Number of Cohorts: The number of distinct groups you want to find in your data.

2: Splits the data into two opposing groups.
Higher values (e.g., 3-10): Finds more granular, specific subgroups within your data.

Class Index (Multiclass): Used only if your model predicts multiple categories (e.g., "Red", "Blue", "Green"). This integer determines which category to analyze. For example, 0 analyzes the first class/category and 1 analyzes the second class/category, and so on.
Max Display: The maximum number of features to show on the bar chart. It limits the view to the most important factors to keep the chart readable.
Image Format: Controls the technical format of the output image.
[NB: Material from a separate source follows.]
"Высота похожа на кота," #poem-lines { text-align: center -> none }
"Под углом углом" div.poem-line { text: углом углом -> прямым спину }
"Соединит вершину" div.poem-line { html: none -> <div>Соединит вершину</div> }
pil: Returns a Python Image Library object. Best for further image manipulation within the flow.
bytes: Returns the raw image file data.
array: Returns the image as a grid of numbers (NumPy array). Best for mathematical image processing.
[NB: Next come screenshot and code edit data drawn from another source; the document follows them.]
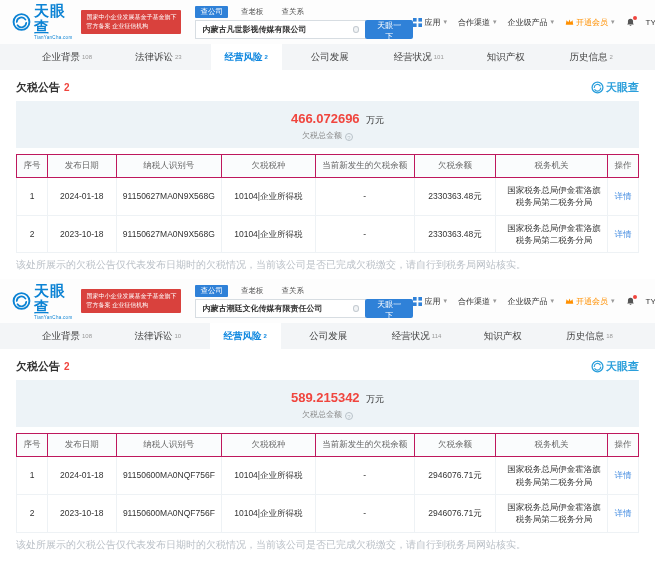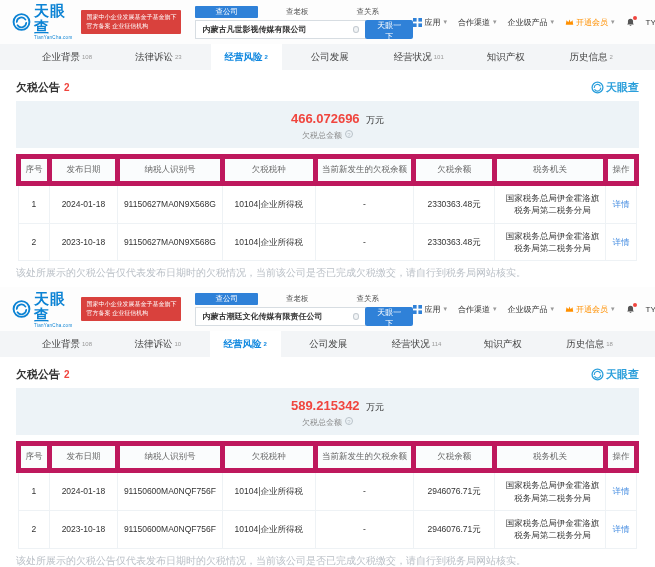"查公司" .stab { padding: 1px 20px -> 1px 5px }
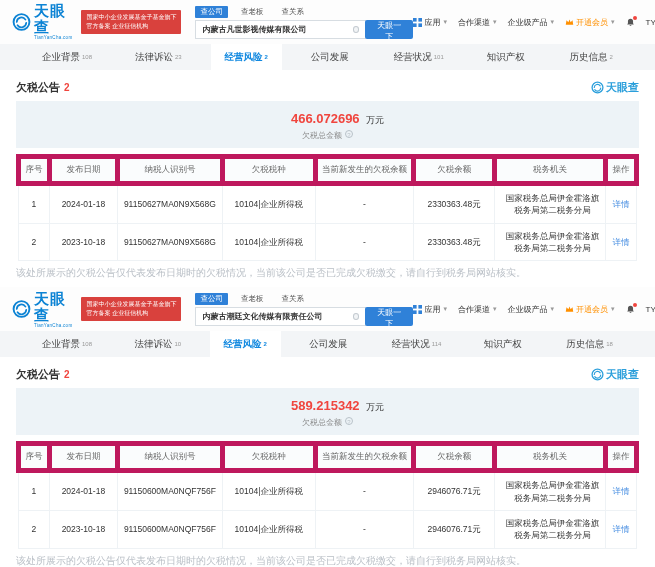"欠税总金额" .sum-label { align-items: flex-start -> flex-end }
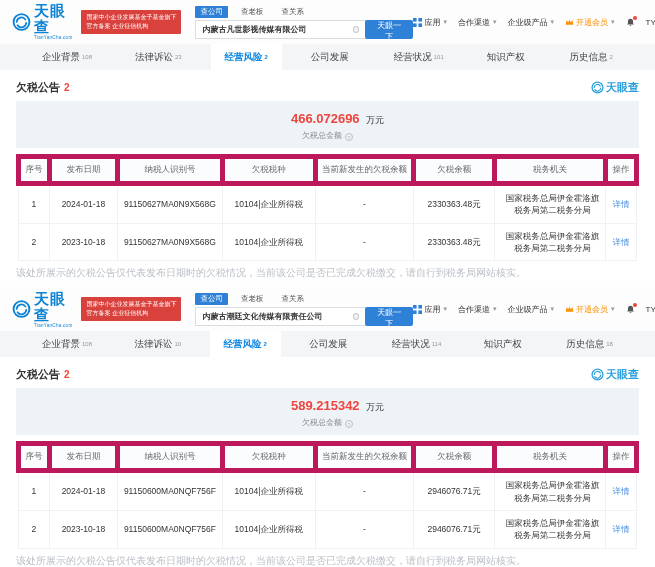"序号" th { border: 5px solid #be185d -> 1px solid #be185d }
Verbose: When enabled, the brick logs detailed progress information to the console, which is helpful for troubleshooting.

import logging
import io
import inspect
import numpy as np
import matplotlib
import matplotlib.pyplot as plt
from PIL import Image
from shap.explainers._explainer import Explainer
from coded_flows.types import DataFrame, Any, MediaData, Union, PILImage
from coded_flows.utils import CodedFlowsLogger

matplotlib.use("Agg")
import shap

logger = CodedFlowsLogger(name="SHAP Cohorts", level=logging.INFO)
logging.getLogger("shap").setLevel(logging.ERROR)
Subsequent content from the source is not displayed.